Omit the pictures, then reproduce exactly the line bearing "Asset Growth, 06-30-2016: 0.0771 -> none" and every line after it up to and including the last line of the entries below.

--- START ---

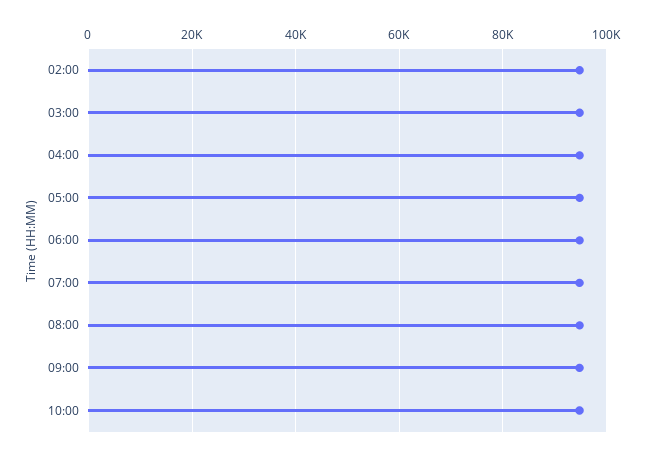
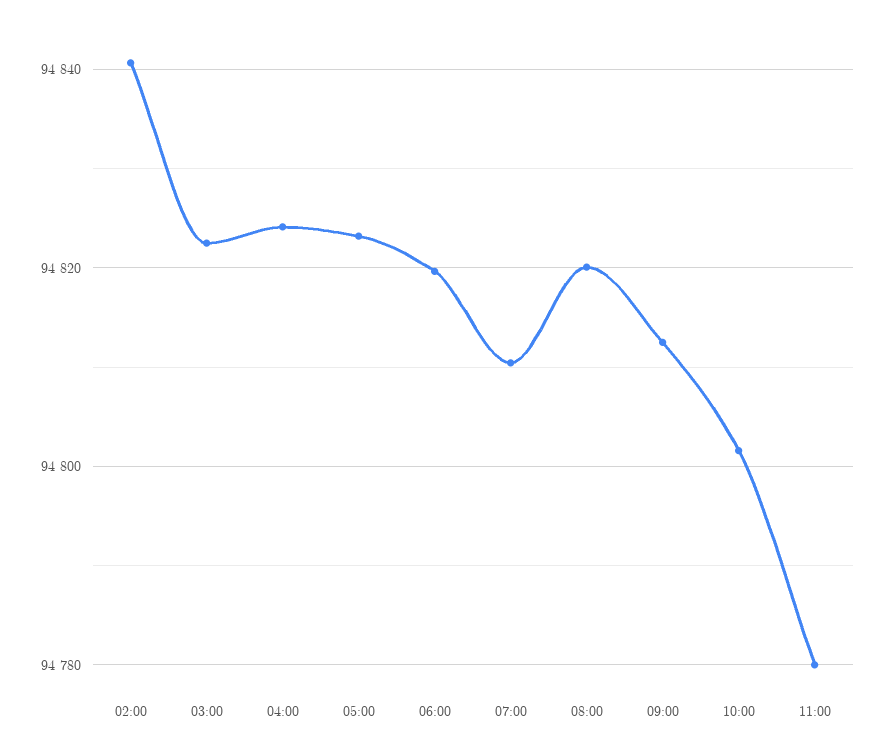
11:00: none -> 94780

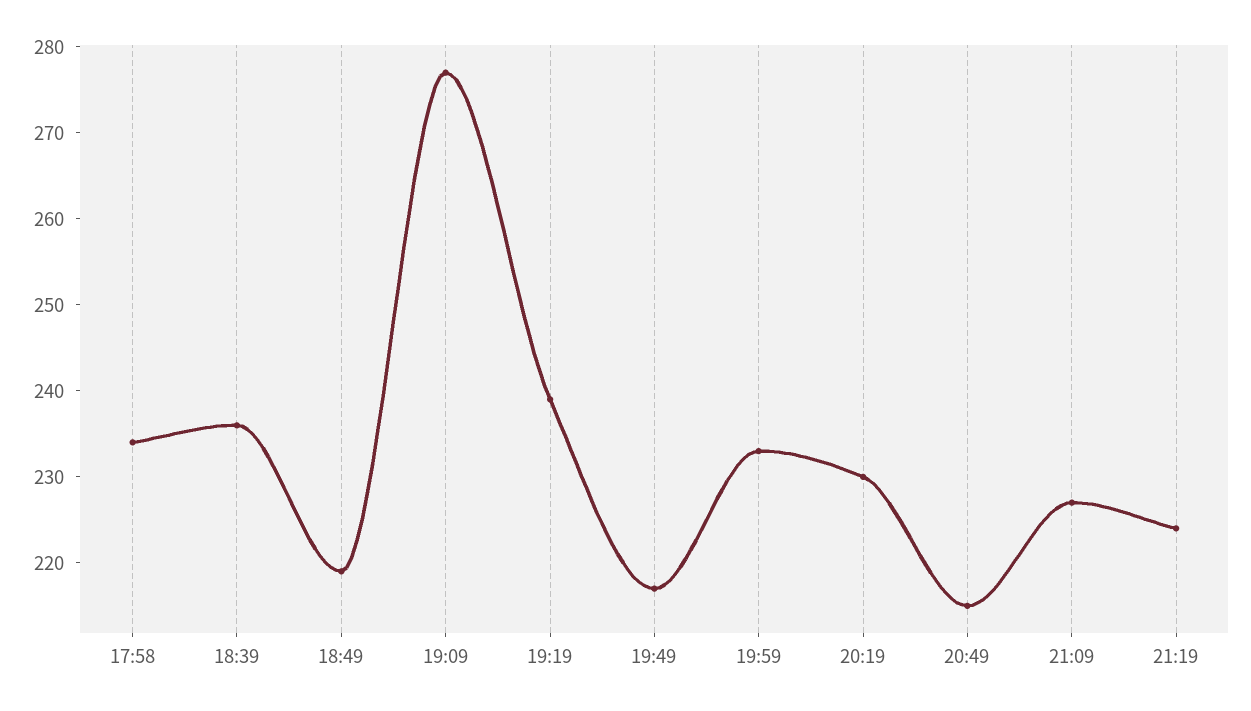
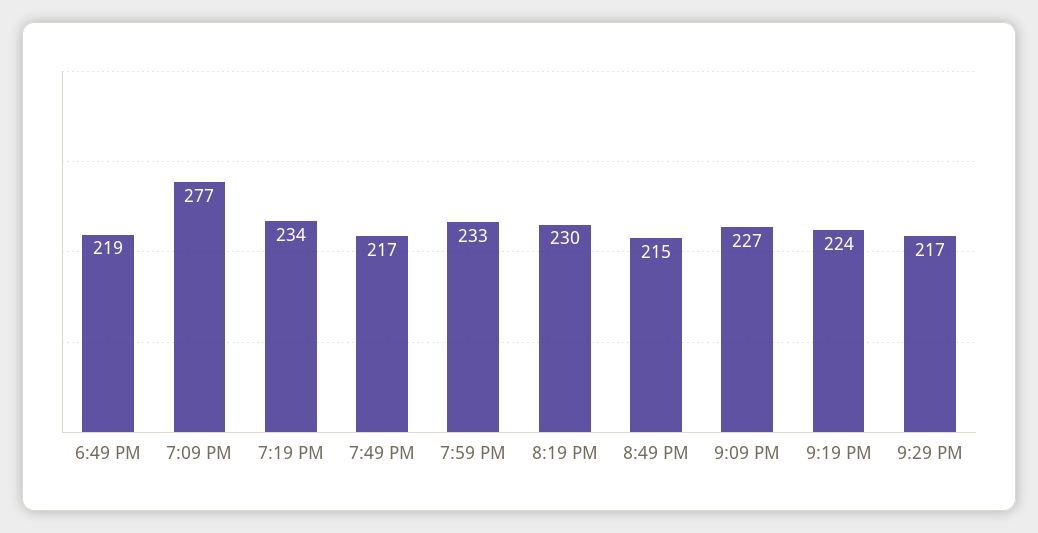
17:58: 234 -> none
18:39: 236 -> none
19:19: 239 -> 234
9:29 PM: none -> 217

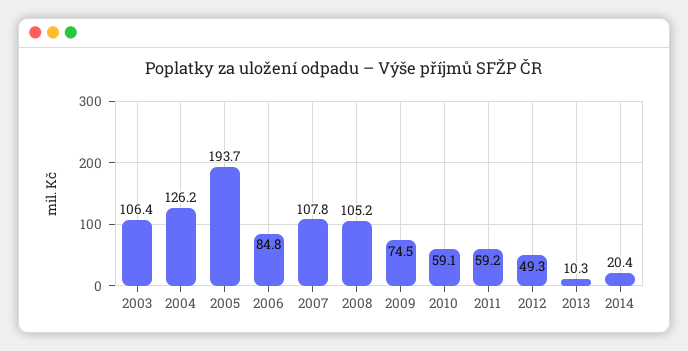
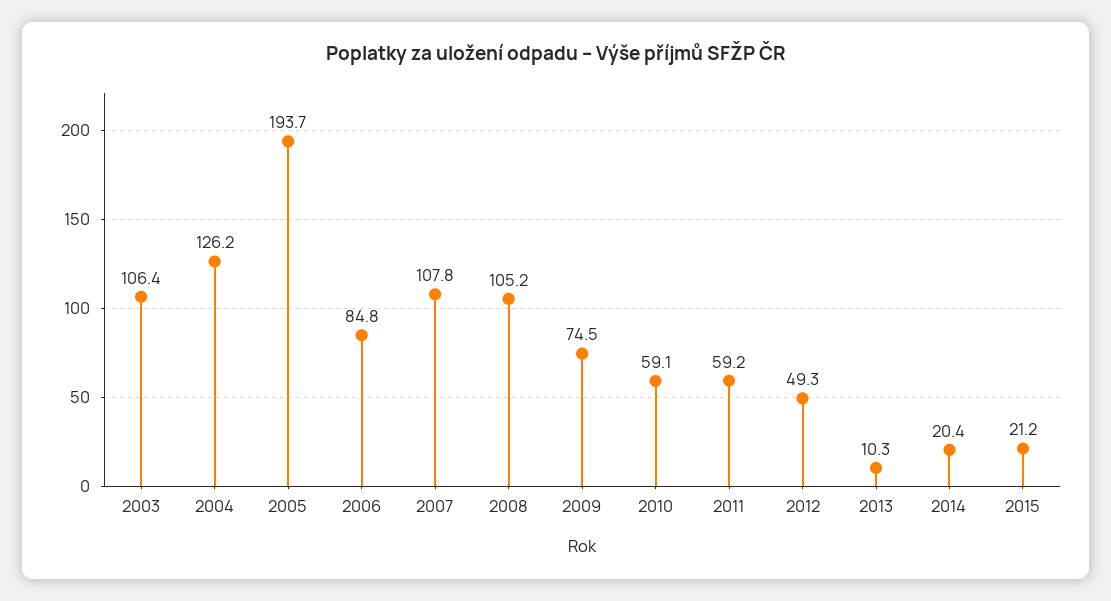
2015: none -> 21.2

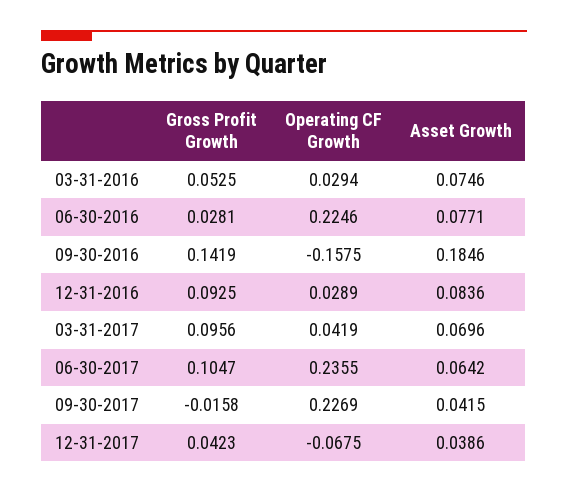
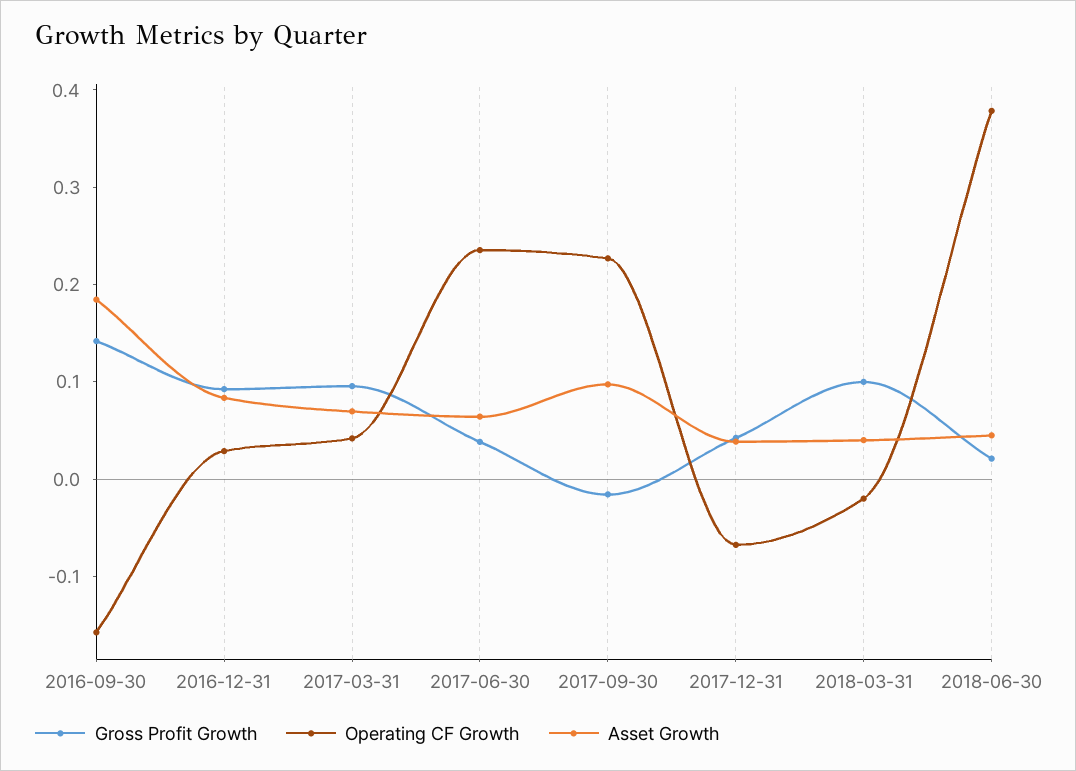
Gross Profit Growth, 03-31-2016: 0.0525 -> none
Operating CF Growth, 03-31-2016: 0.0294 -> none
Asset Growth, 03-31-2016: 0.0746 -> none
Gross Profit Growth, 06-30-2016: 0.0281 -> none
Operating CF Growth, 06-30-2016: 0.2246 -> none
Asset Growth, 06-30-2016: 0.0771 -> none
Gross Profit Growth, 06-30-2017: 0.1047 -> 0.04
Asset Growth, 09-30-2017: 0.0415 -> 0.1
Gross Profit Growth, 2018-03-31: none -> 0.1
Operating CF Growth, 2018-03-31: none -> -0.02
Asset Growth, 2018-03-31: none -> 0.04
Gross Profit Growth, 2018-06-30: none -> 0.02
Operating CF Growth, 2018-06-30: none -> 0.38
Asset Growth, 2018-06-30: none -> 0.04

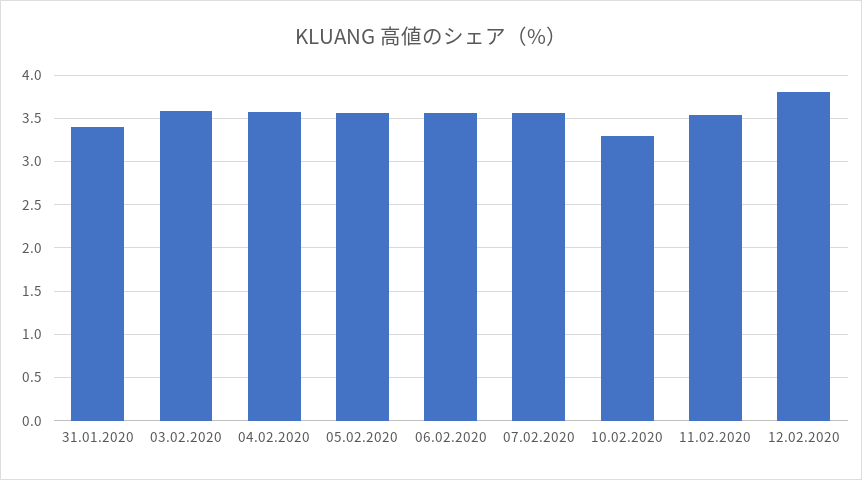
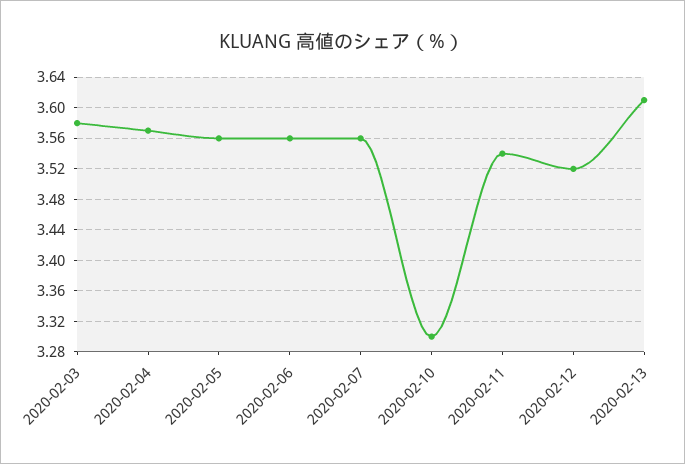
31.01.2020: 3.4 -> none
12.02.2020: 3.8 -> 3.52
2020-02-13: none -> 3.61

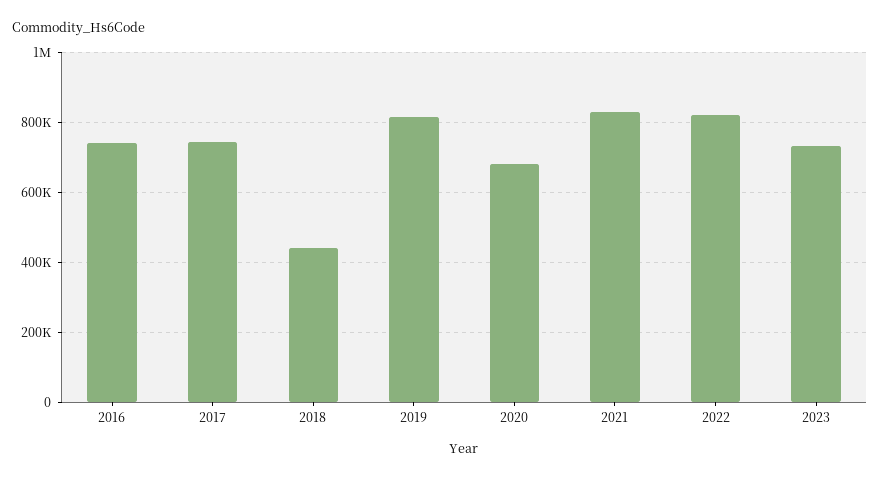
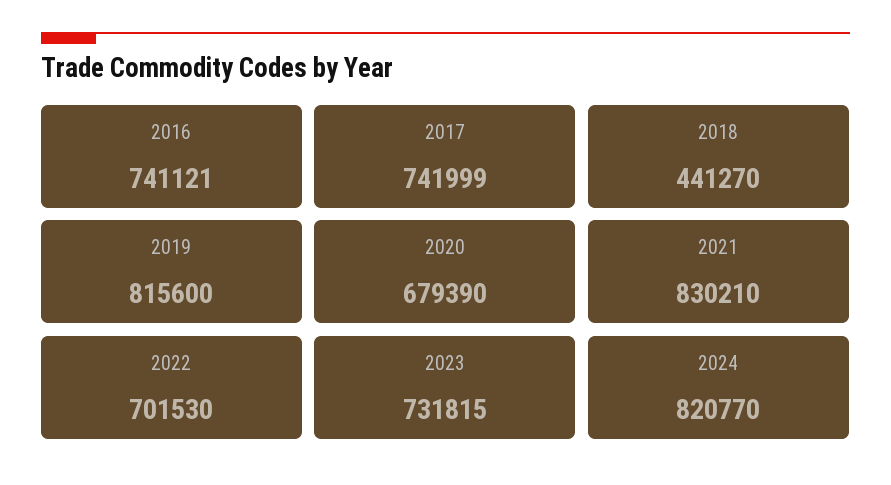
2022: 820000 -> 701530
2024: none -> 820770

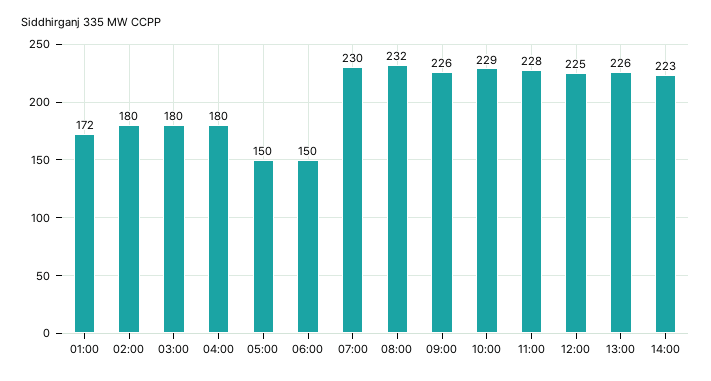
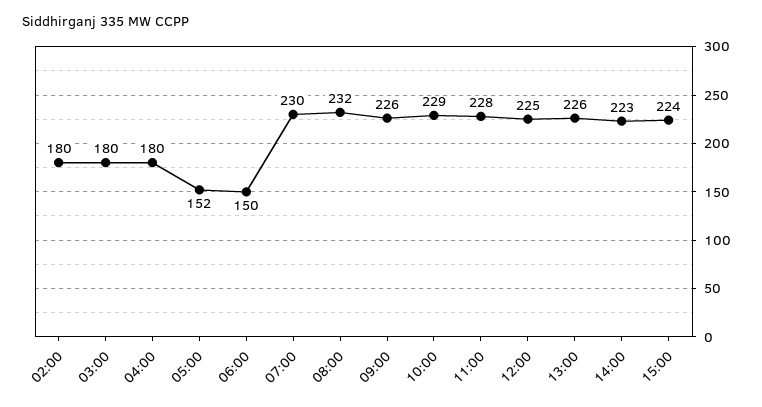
01:00: 172 -> none
05:00: 150 -> 152
15:00: none -> 224

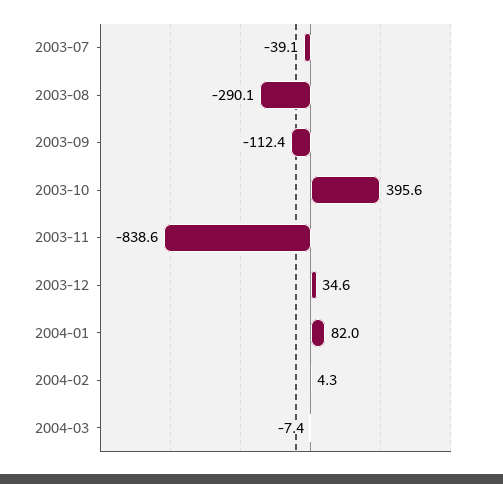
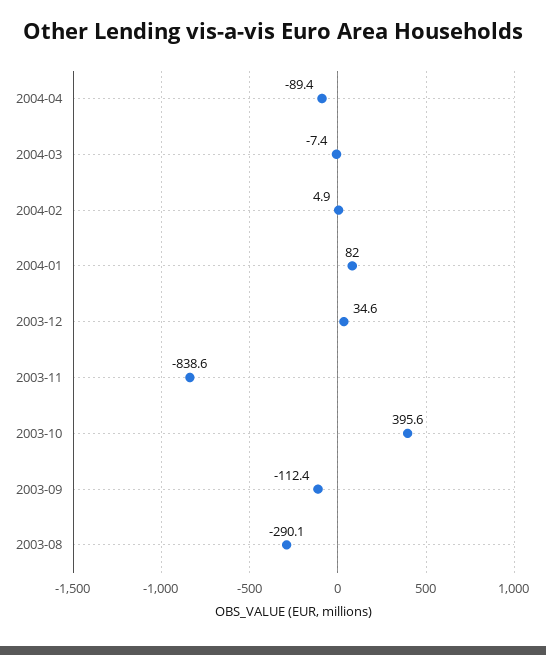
2003-07: -39.1 -> none
2004-02: 4.3 -> 4.9
2004-04: none -> -89.4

--- END ---

Result:
Asset Growth, 06-30-2016: 0.0771 -> none
Gross Profit Growth, 06-30-2017: 0.1047 -> 0.04
Asset Growth, 09-30-2017: 0.0415 -> 0.1
Gross Profit Growth, 2018-03-31: none -> 0.1
Operating CF Growth, 2018-03-31: none -> -0.02
Asset Growth, 2018-03-31: none -> 0.04
Gross Profit Growth, 2018-06-30: none -> 0.02
Operating CF Growth, 2018-06-30: none -> 0.38
Asset Growth, 2018-06-30: none -> 0.04

31.01.2020: 3.4 -> none
12.02.2020: 3.8 -> 3.52
2020-02-13: none -> 3.61

2022: 820000 -> 701530
2024: none -> 820770

01:00: 172 -> none
05:00: 150 -> 152
15:00: none -> 224

2003-07: -39.1 -> none
2004-02: 4.3 -> 4.9
2004-04: none -> -89.4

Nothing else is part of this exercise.